Records provided:
--

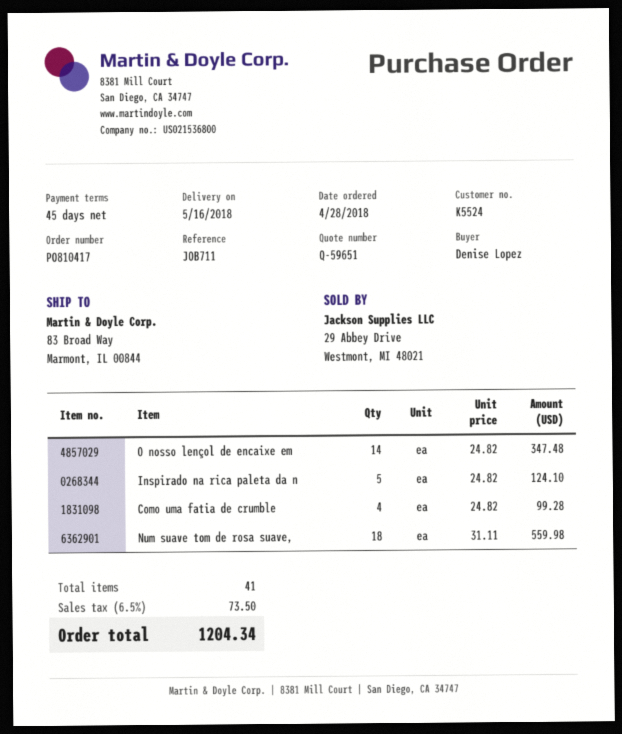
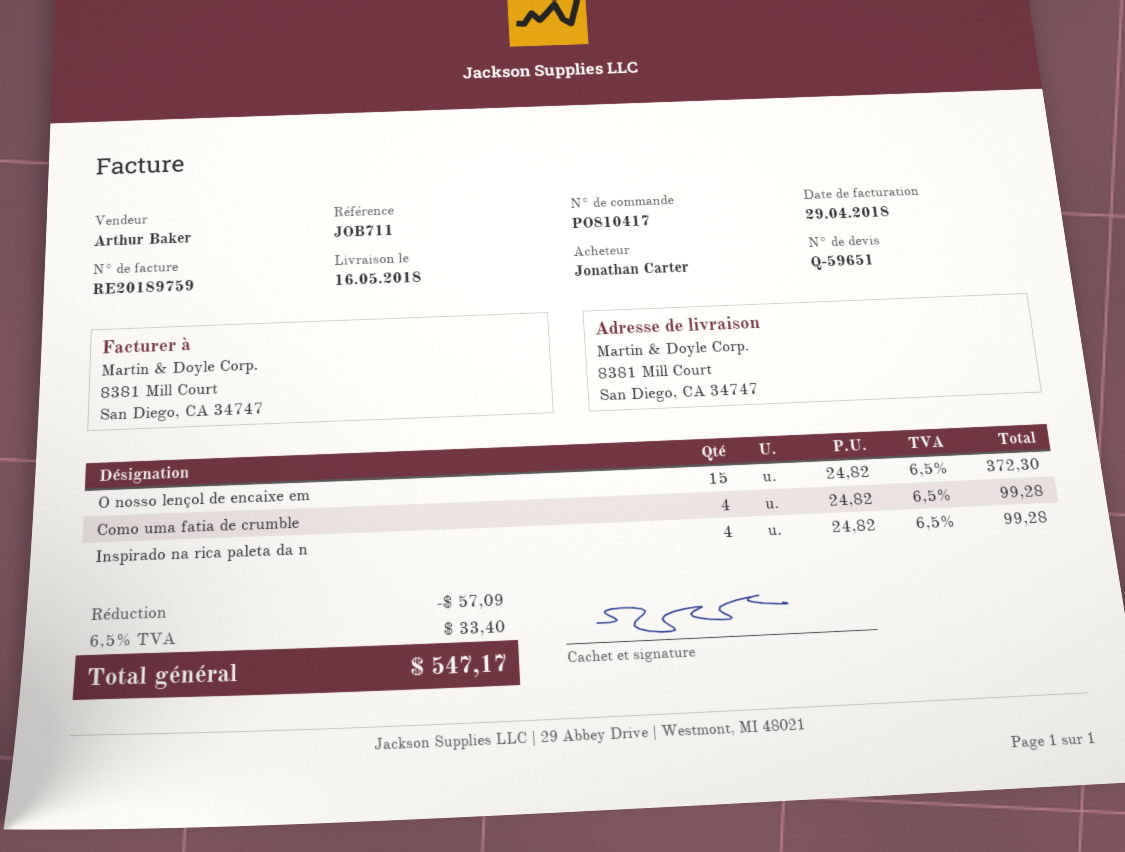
ordered by: Denise Lopez -> Jonathan Carter
ship to: 83 Broad Way, Marmont, IL 00844 -> 8381 Mill Court, San Diego, CA 34747
O nosso lençol de encaixe em: 14 x 24.82 = 347.48 -> 15 x 24.82 = 372.30
Inspirado na rica paleta da n: 5 x 24.82 = 124.10 -> 4 x 24.82 = 99.28
Num suave tom de rosa suave,: 18 x 31.11 = 559.98 -> none
discount: none -> 57.09
tax: 6.5% = 73.50 -> 6.5% = 33.40
total: 1204.34 -> 547.17

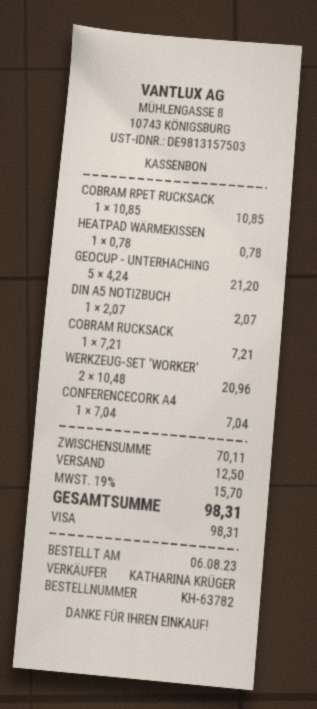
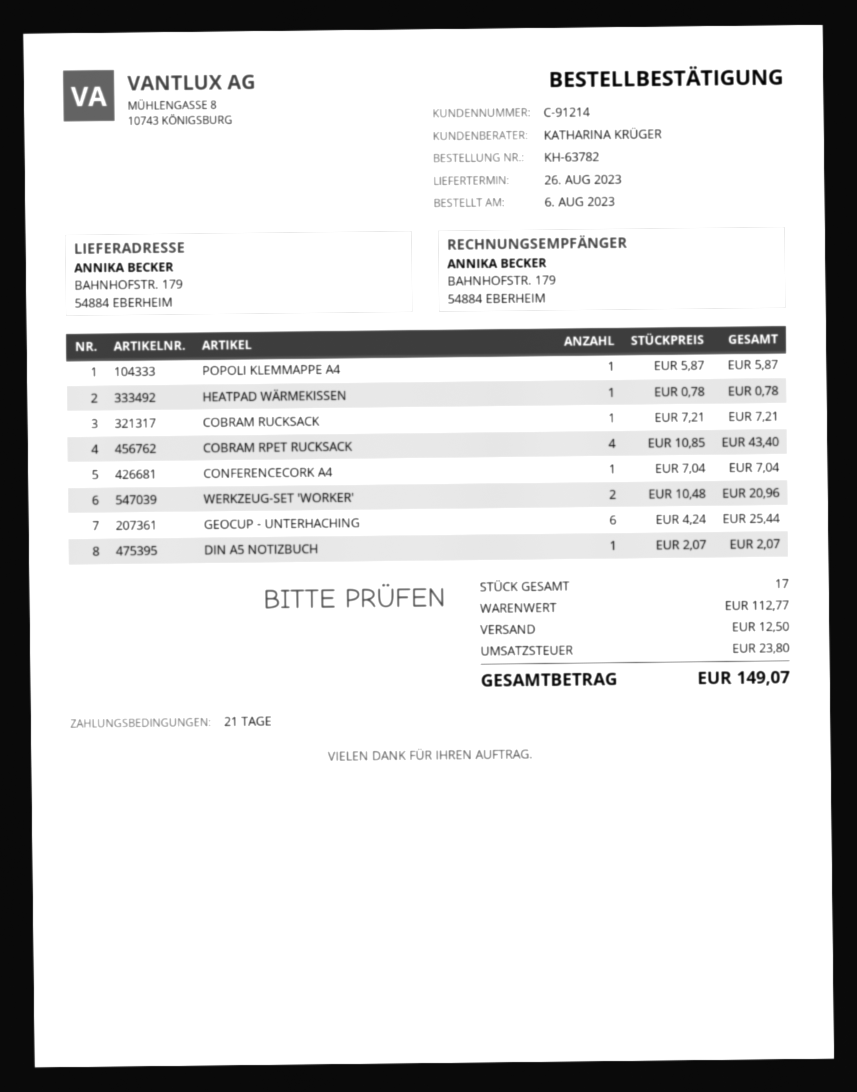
COBRAM RPET RUCKSACK: 1 x 10.85 = 10.85 -> 4 x 10.85 = 43.40
GEOCUP - UNTERHACHING: 5 x 4.24 = 21.20 -> 6 x 4.24 = 25.44
POPOLI KLEMMAPPE A4: none -> 1 x 5.87 = 5.87
subtotal: 70.11 -> 112.77
tax: 15.70 -> 23.80
total: 98.31 -> 149.07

--

Your goal:
Without including any picture, copy the listing above exactly and in full.

Output of the exercise:
ordered by: Denise Lopez -> Jonathan Carter
ship to: 83 Broad Way, Marmont, IL 00844 -> 8381 Mill Court, San Diego, CA 34747
O nosso lençol de encaixe em: 14 x 24.82 = 347.48 -> 15 x 24.82 = 372.30
Inspirado na rica paleta da n: 5 x 24.82 = 124.10 -> 4 x 24.82 = 99.28
Num suave tom de rosa suave,: 18 x 31.11 = 559.98 -> none
discount: none -> 57.09
tax: 6.5% = 73.50 -> 6.5% = 33.40
total: 1204.34 -> 547.17

COBRAM RPET RUCKSACK: 1 x 10.85 = 10.85 -> 4 x 10.85 = 43.40
GEOCUP - UNTERHACHING: 5 x 4.24 = 21.20 -> 6 x 4.24 = 25.44
POPOLI KLEMMAPPE A4: none -> 1 x 5.87 = 5.87
subtotal: 70.11 -> 112.77
tax: 15.70 -> 23.80
total: 98.31 -> 149.07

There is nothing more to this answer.